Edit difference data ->

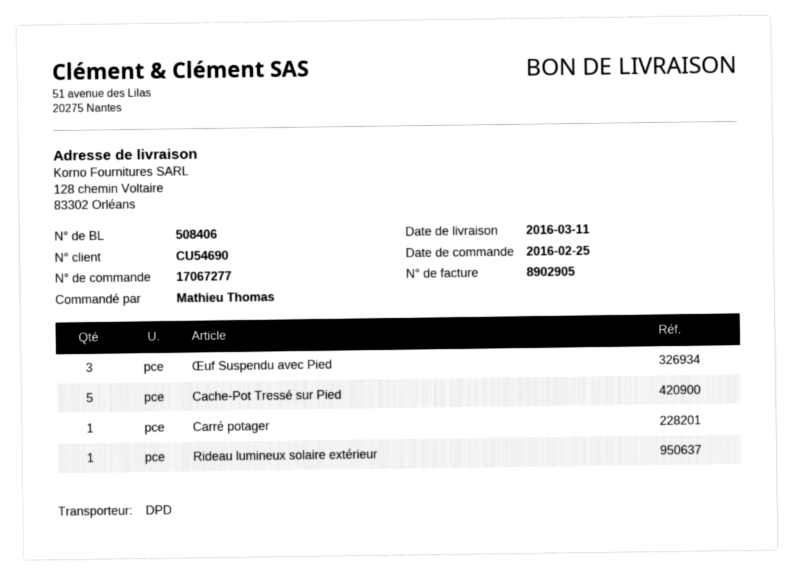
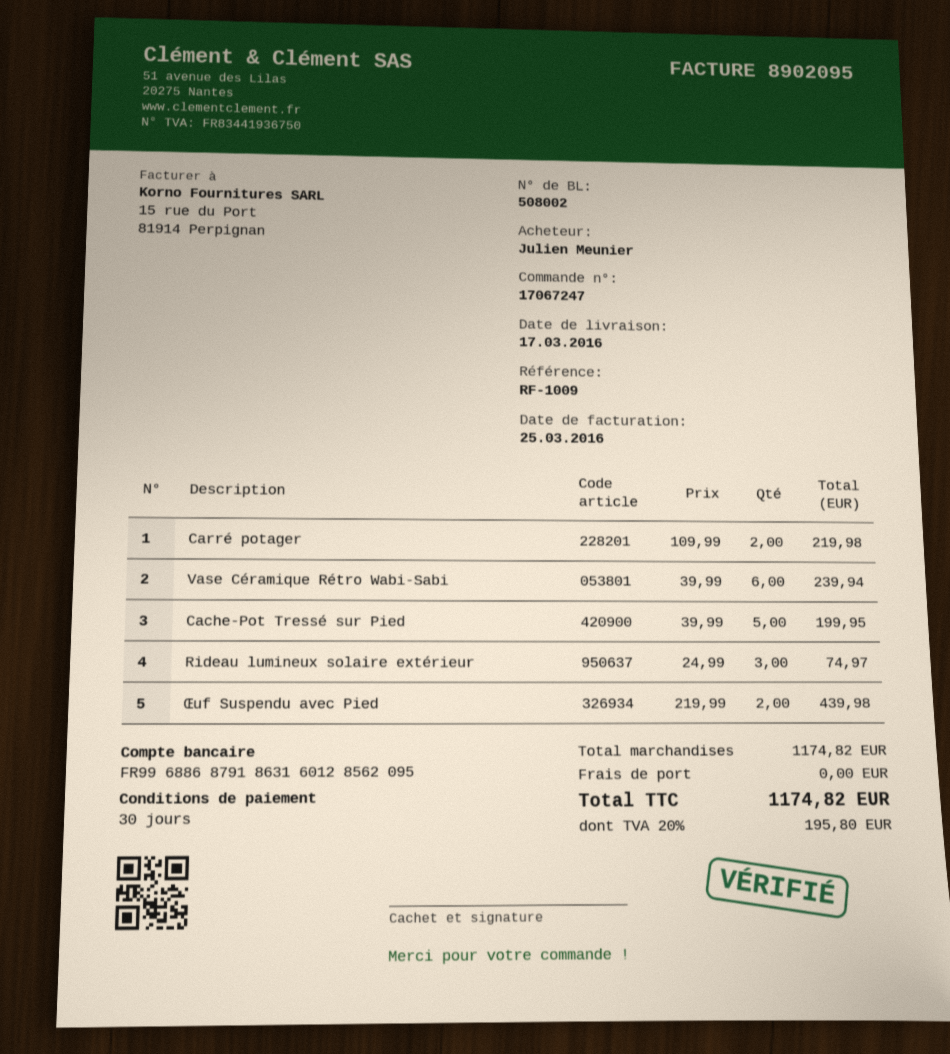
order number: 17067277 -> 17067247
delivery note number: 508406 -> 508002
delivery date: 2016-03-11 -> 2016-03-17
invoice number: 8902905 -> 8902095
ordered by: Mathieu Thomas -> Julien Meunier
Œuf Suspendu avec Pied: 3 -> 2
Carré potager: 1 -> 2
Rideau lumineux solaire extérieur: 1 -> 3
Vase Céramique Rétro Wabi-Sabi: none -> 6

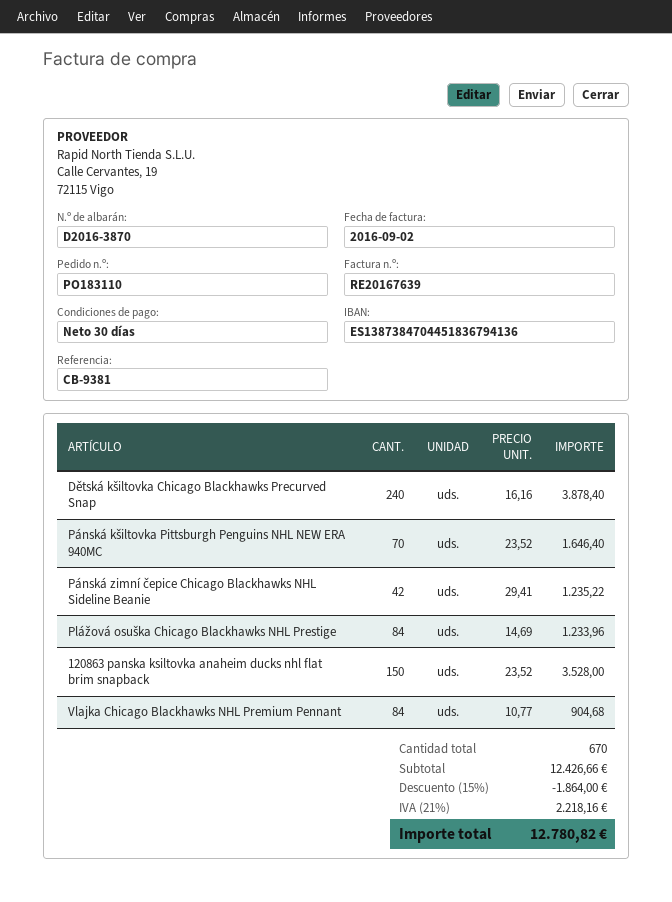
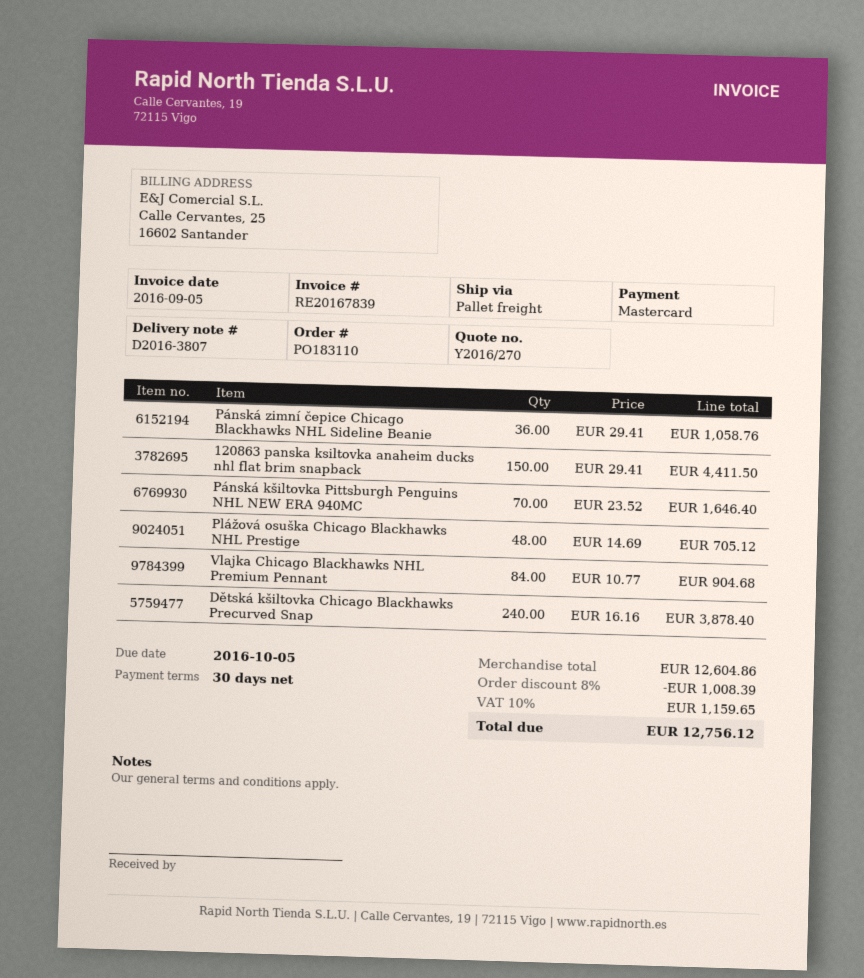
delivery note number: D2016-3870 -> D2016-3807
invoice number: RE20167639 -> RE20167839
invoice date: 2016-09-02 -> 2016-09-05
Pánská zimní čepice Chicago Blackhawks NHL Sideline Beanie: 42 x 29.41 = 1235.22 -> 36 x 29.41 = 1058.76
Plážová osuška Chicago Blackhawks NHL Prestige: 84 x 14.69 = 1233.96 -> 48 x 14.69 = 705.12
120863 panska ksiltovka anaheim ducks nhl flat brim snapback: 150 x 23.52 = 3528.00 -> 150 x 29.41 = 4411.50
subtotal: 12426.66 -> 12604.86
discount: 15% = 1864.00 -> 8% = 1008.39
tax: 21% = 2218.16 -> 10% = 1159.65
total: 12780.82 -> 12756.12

--

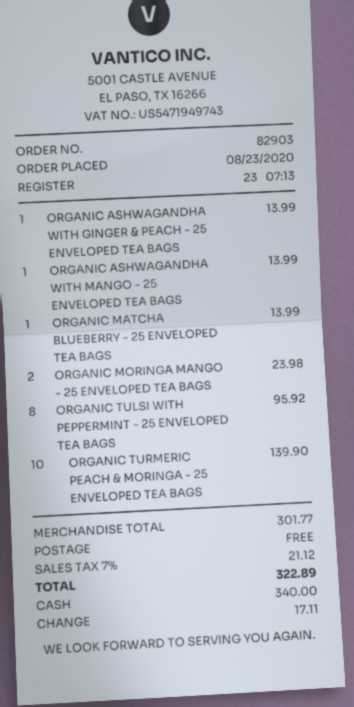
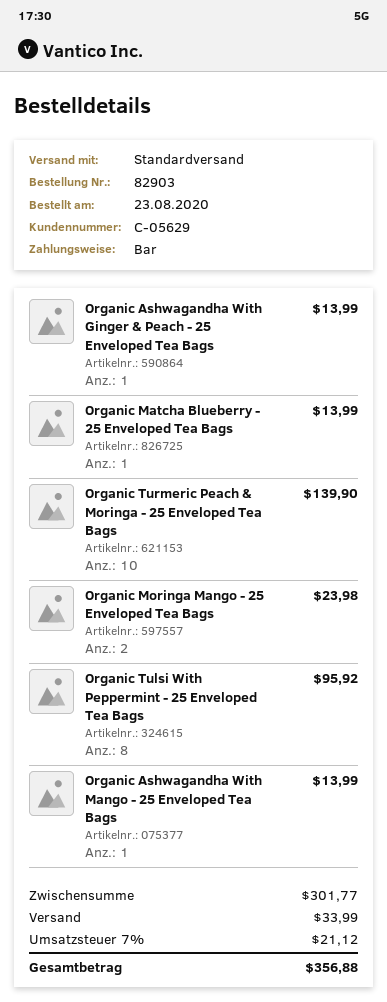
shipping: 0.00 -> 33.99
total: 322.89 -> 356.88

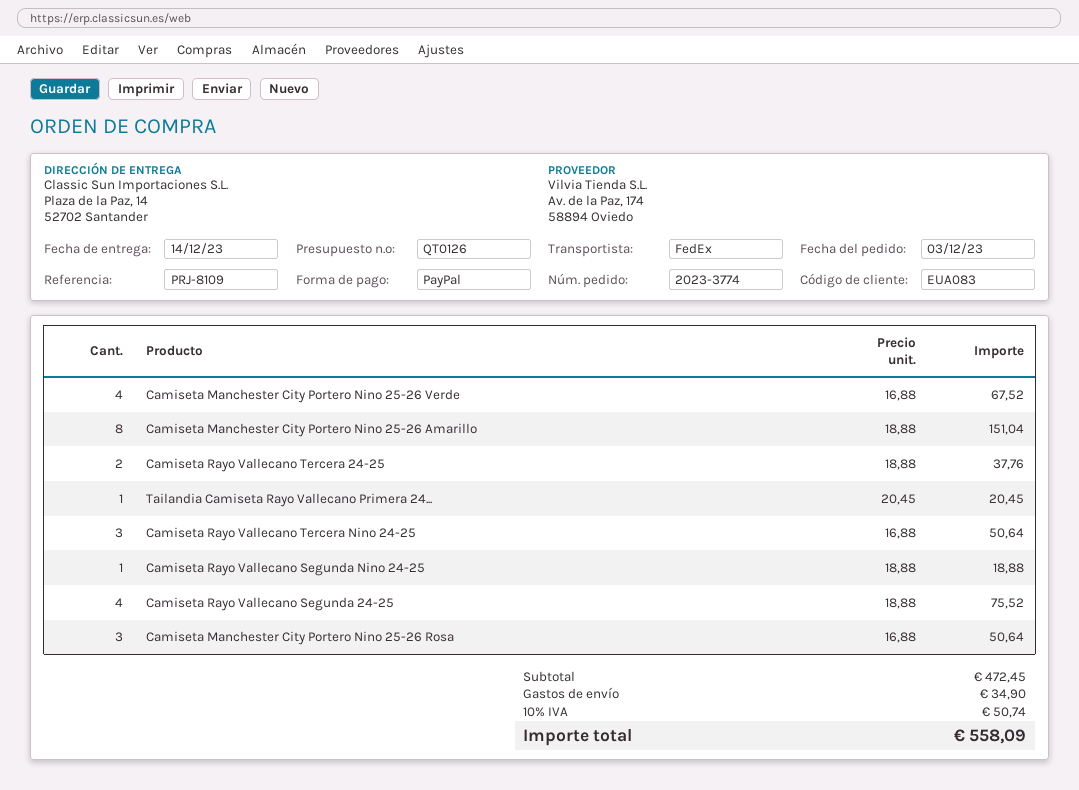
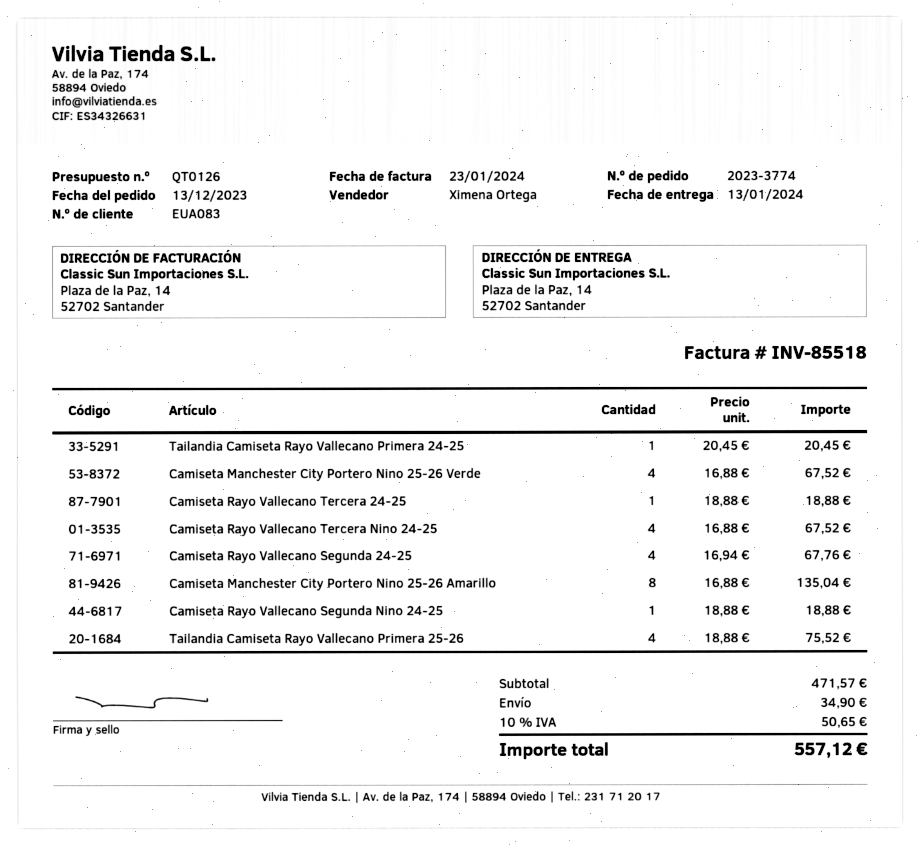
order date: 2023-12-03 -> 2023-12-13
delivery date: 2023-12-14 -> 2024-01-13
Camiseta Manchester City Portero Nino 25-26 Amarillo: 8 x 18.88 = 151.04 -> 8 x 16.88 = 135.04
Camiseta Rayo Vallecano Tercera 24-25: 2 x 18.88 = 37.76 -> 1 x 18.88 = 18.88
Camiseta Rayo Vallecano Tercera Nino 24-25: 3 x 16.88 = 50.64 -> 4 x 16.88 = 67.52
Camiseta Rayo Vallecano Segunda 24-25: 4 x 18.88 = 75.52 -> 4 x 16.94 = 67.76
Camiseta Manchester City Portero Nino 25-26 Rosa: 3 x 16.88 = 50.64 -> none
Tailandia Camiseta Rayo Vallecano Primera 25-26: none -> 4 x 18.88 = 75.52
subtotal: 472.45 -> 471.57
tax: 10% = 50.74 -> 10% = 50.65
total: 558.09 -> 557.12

Problem description -> Could you restate word for word the lines above from the one containing "Camiseta Manchester City Portero Nino 25-26 Rosa: 3" through the one containing "total: 558.09 -> 557.12", both included, and nothing else?

Answer to this task ->
Camiseta Manchester City Portero Nino 25-26 Rosa: 3 x 16.88 = 50.64 -> none
Tailandia Camiseta Rayo Vallecano Primera 25-26: none -> 4 x 18.88 = 75.52
subtotal: 472.45 -> 471.57
tax: 10% = 50.74 -> 10% = 50.65
total: 558.09 -> 557.12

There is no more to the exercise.